Data records:
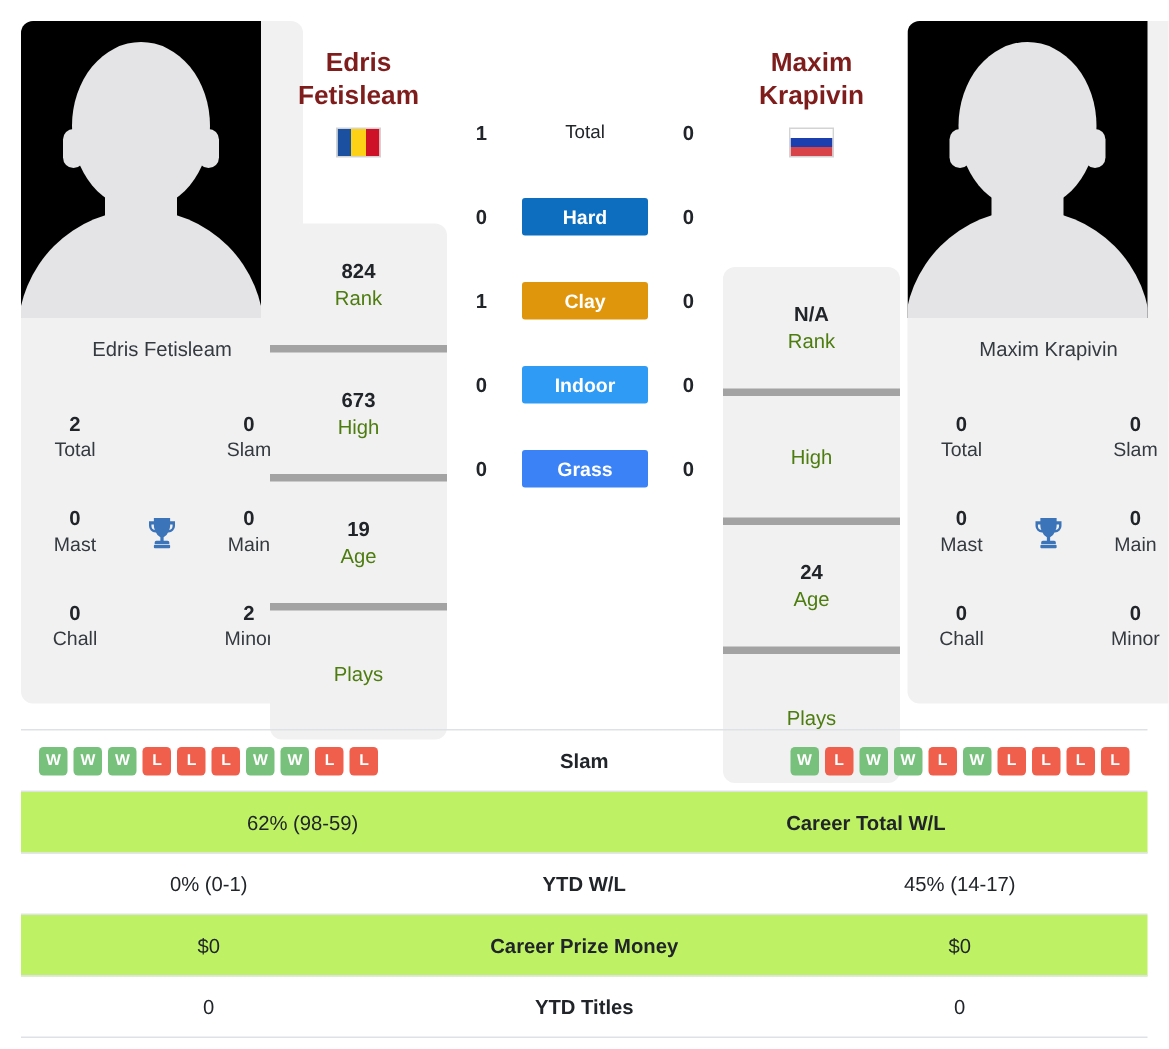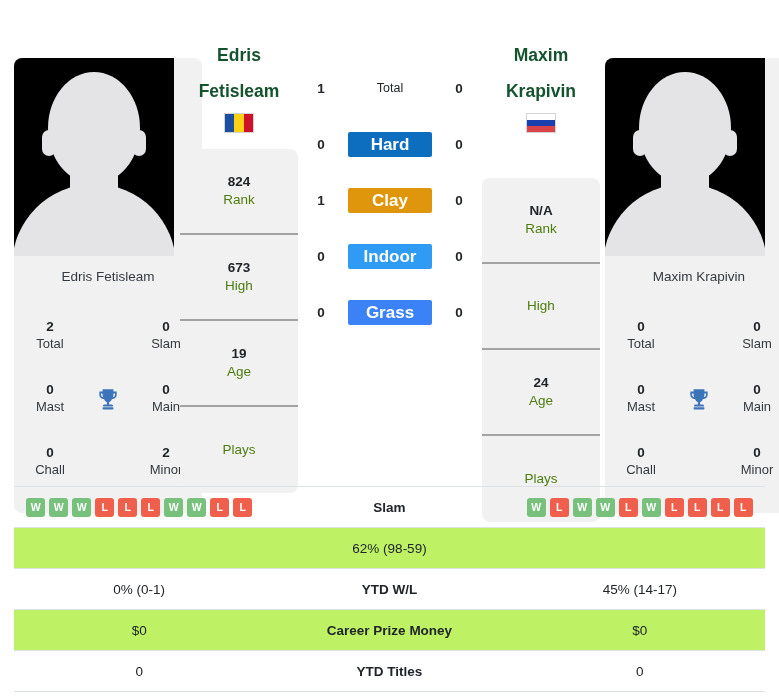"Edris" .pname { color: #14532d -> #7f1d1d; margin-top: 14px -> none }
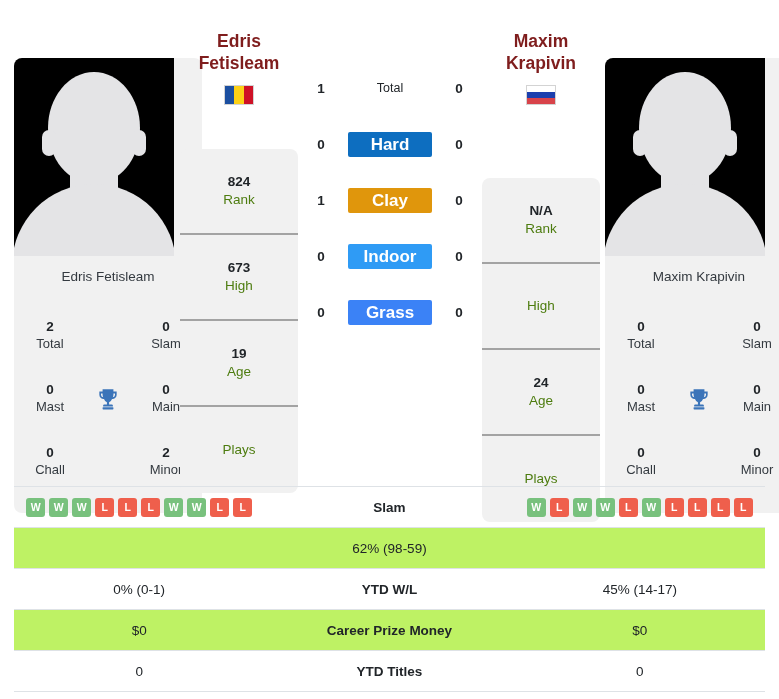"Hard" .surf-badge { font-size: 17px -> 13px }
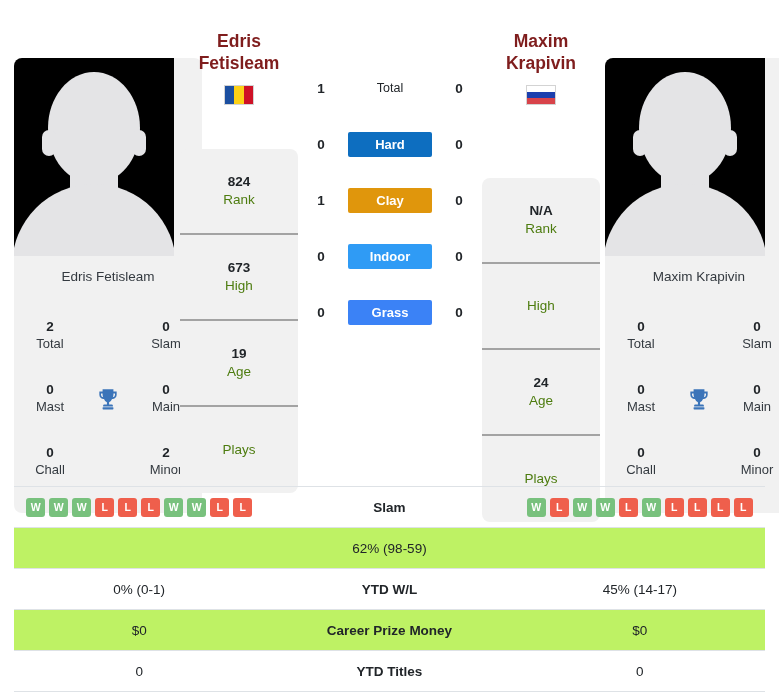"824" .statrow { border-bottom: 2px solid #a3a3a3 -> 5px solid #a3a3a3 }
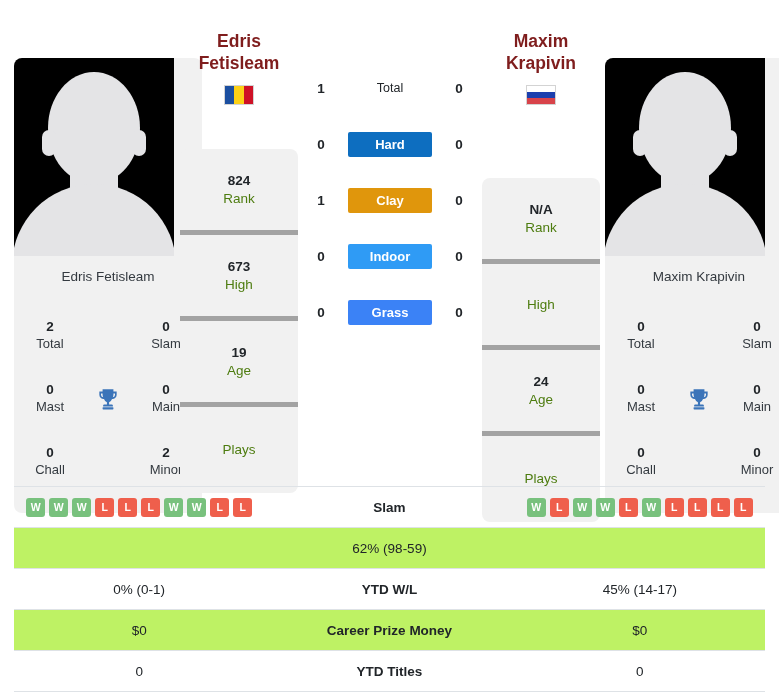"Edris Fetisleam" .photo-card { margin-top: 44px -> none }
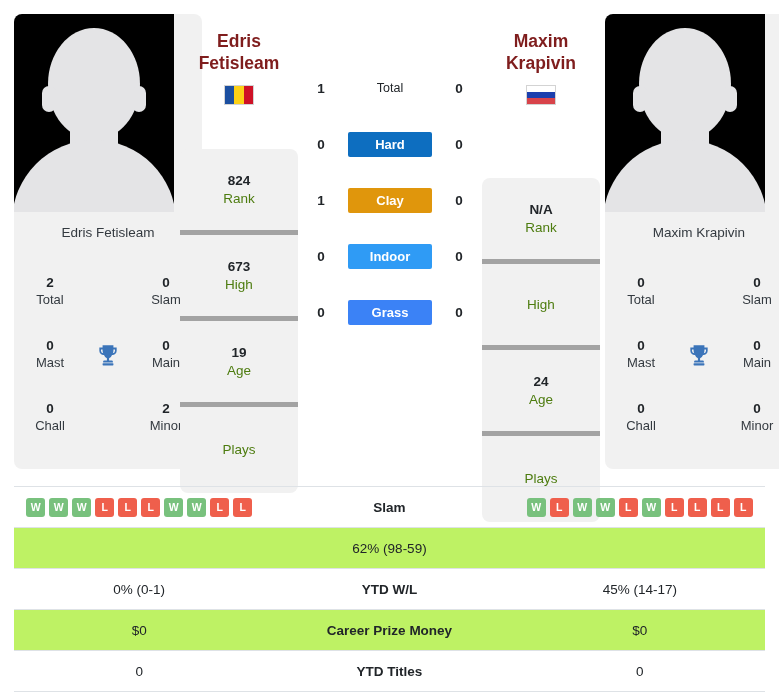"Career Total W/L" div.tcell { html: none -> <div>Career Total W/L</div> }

Your assignment: The records above are to be restated exactly, with all pictures omitted.

Solution to this task:
"Edris" .pname { color: #14532d -> #7f1d1d; margin-top: 14px -> none }
"Hard" .surf-badge { font-size: 17px -> 13px }
"824" .statrow { border-bottom: 2px solid #a3a3a3 -> 5px solid #a3a3a3 }
"Edris Fetisleam" .photo-card { margin-top: 44px -> none }
"Career Total W/L" div.tcell { html: none -> <div>Career Total W/L</div> }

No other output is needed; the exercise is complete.